Top of Extracted material

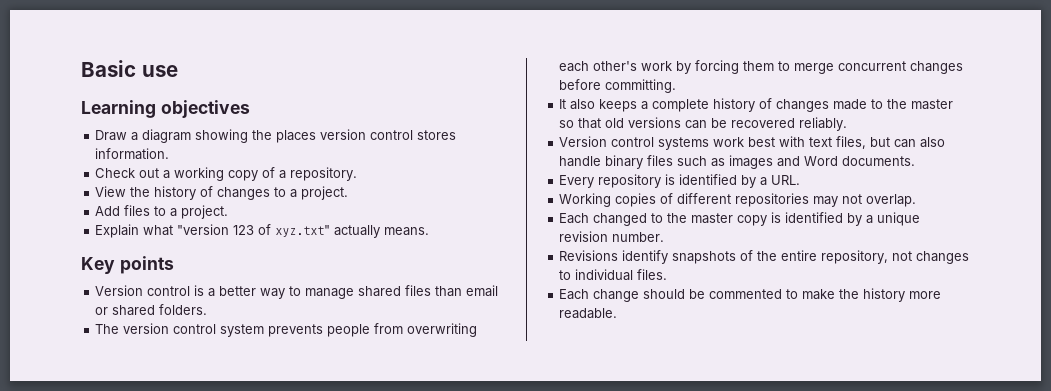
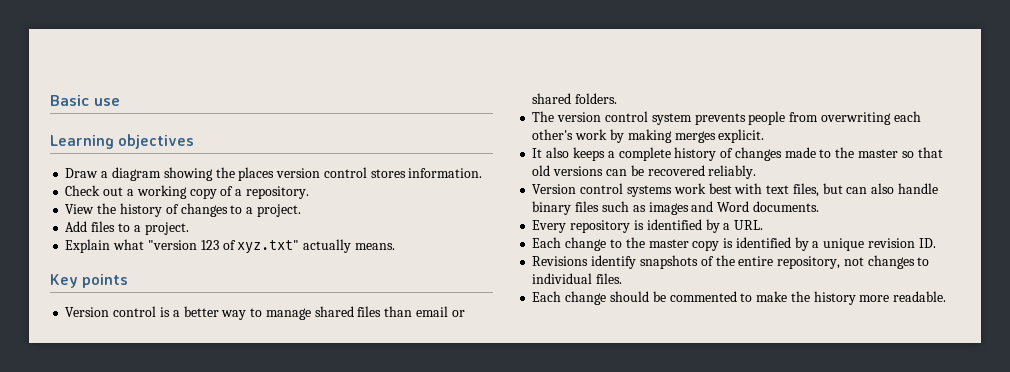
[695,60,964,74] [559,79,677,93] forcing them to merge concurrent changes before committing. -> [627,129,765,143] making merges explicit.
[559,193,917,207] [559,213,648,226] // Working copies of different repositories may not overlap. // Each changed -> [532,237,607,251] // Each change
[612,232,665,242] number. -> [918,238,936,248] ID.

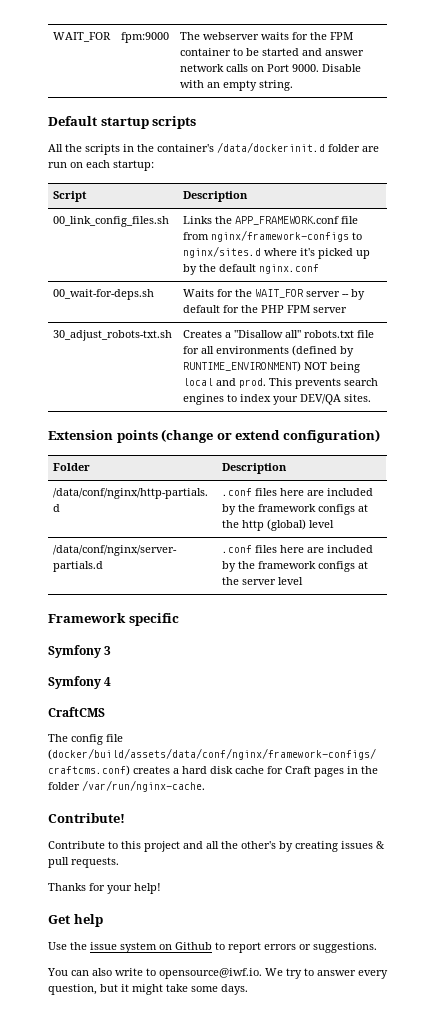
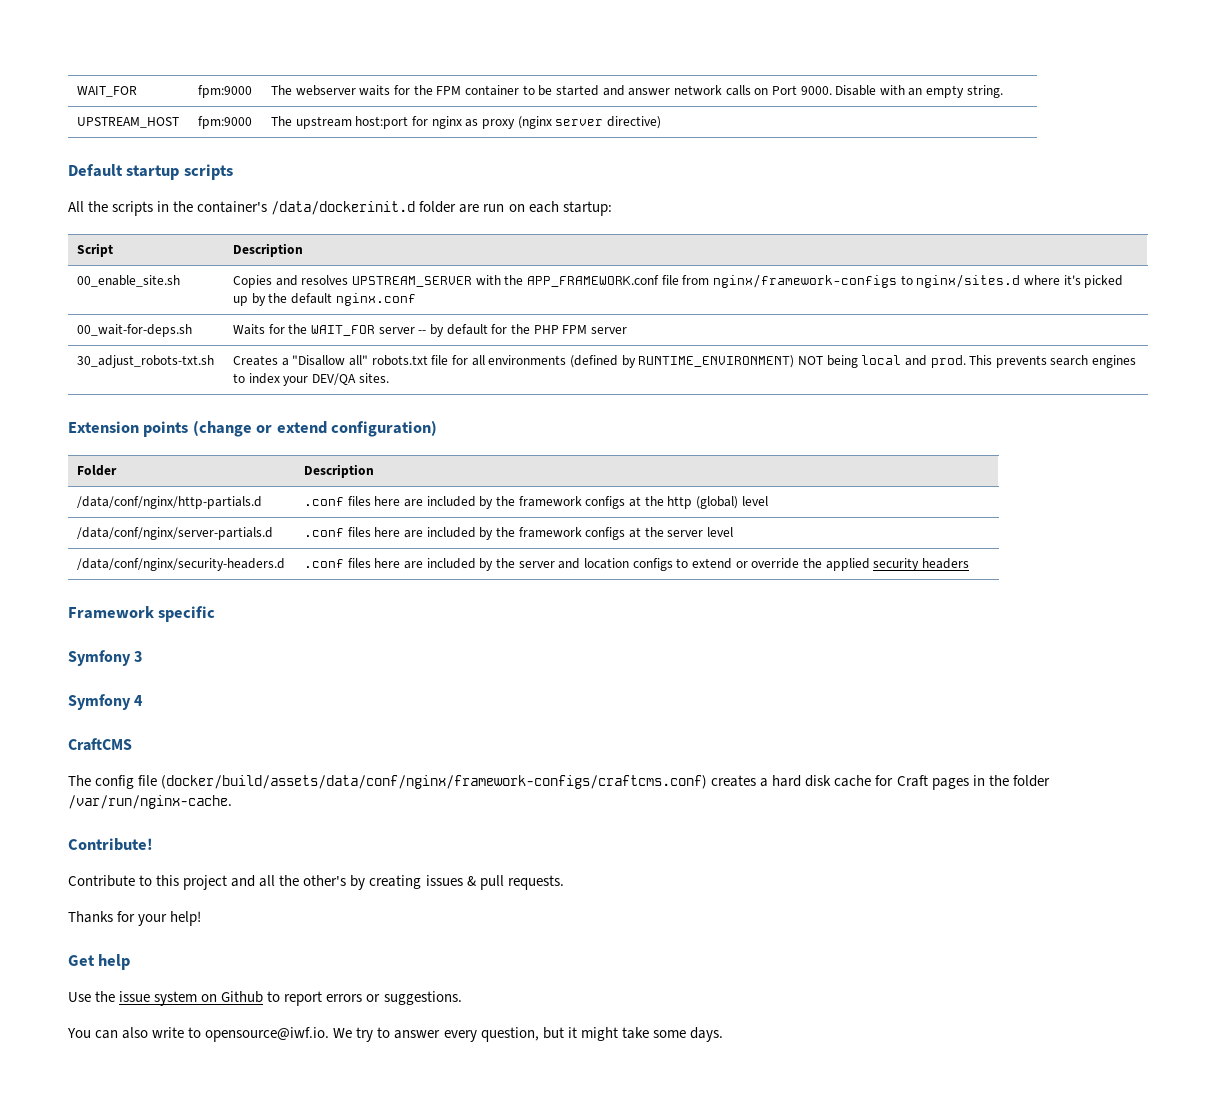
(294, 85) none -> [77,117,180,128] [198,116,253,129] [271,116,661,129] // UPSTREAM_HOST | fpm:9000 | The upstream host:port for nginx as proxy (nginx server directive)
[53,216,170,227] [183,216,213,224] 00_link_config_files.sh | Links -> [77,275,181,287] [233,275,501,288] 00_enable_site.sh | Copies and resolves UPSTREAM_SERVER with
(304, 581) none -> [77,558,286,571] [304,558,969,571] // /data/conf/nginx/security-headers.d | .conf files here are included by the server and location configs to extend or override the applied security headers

Bottom of Extracted material

**Work item:** Print the material in full and exactly, minus the pictures.

**Solution:**
[695,60,964,74] [559,79,677,93] forcing them to merge concurrent changes before committing. -> [627,129,765,143] making merges explicit.
[559,193,917,207] [559,213,648,226] // Working copies of different repositories may not overlap. // Each changed -> [532,237,607,251] // Each change
[612,232,665,242] number. -> [918,238,936,248] ID.

(294, 85) none -> [77,117,180,128] [198,116,253,129] [271,116,661,129] // UPSTREAM_HOST | fpm:9000 | The upstream host:port for nginx as proxy (nginx server directive)
[53,216,170,227] [183,216,213,224] 00_link_config_files.sh | Links -> [77,275,181,287] [233,275,501,288] 00_enable_site.sh | Copies and resolves UPSTREAM_SERVER with
(304, 581) none -> [77,558,286,571] [304,558,969,571] // /data/conf/nginx/security-headers.d | .conf files here are included by the server and location configs to extend or override the applied security headers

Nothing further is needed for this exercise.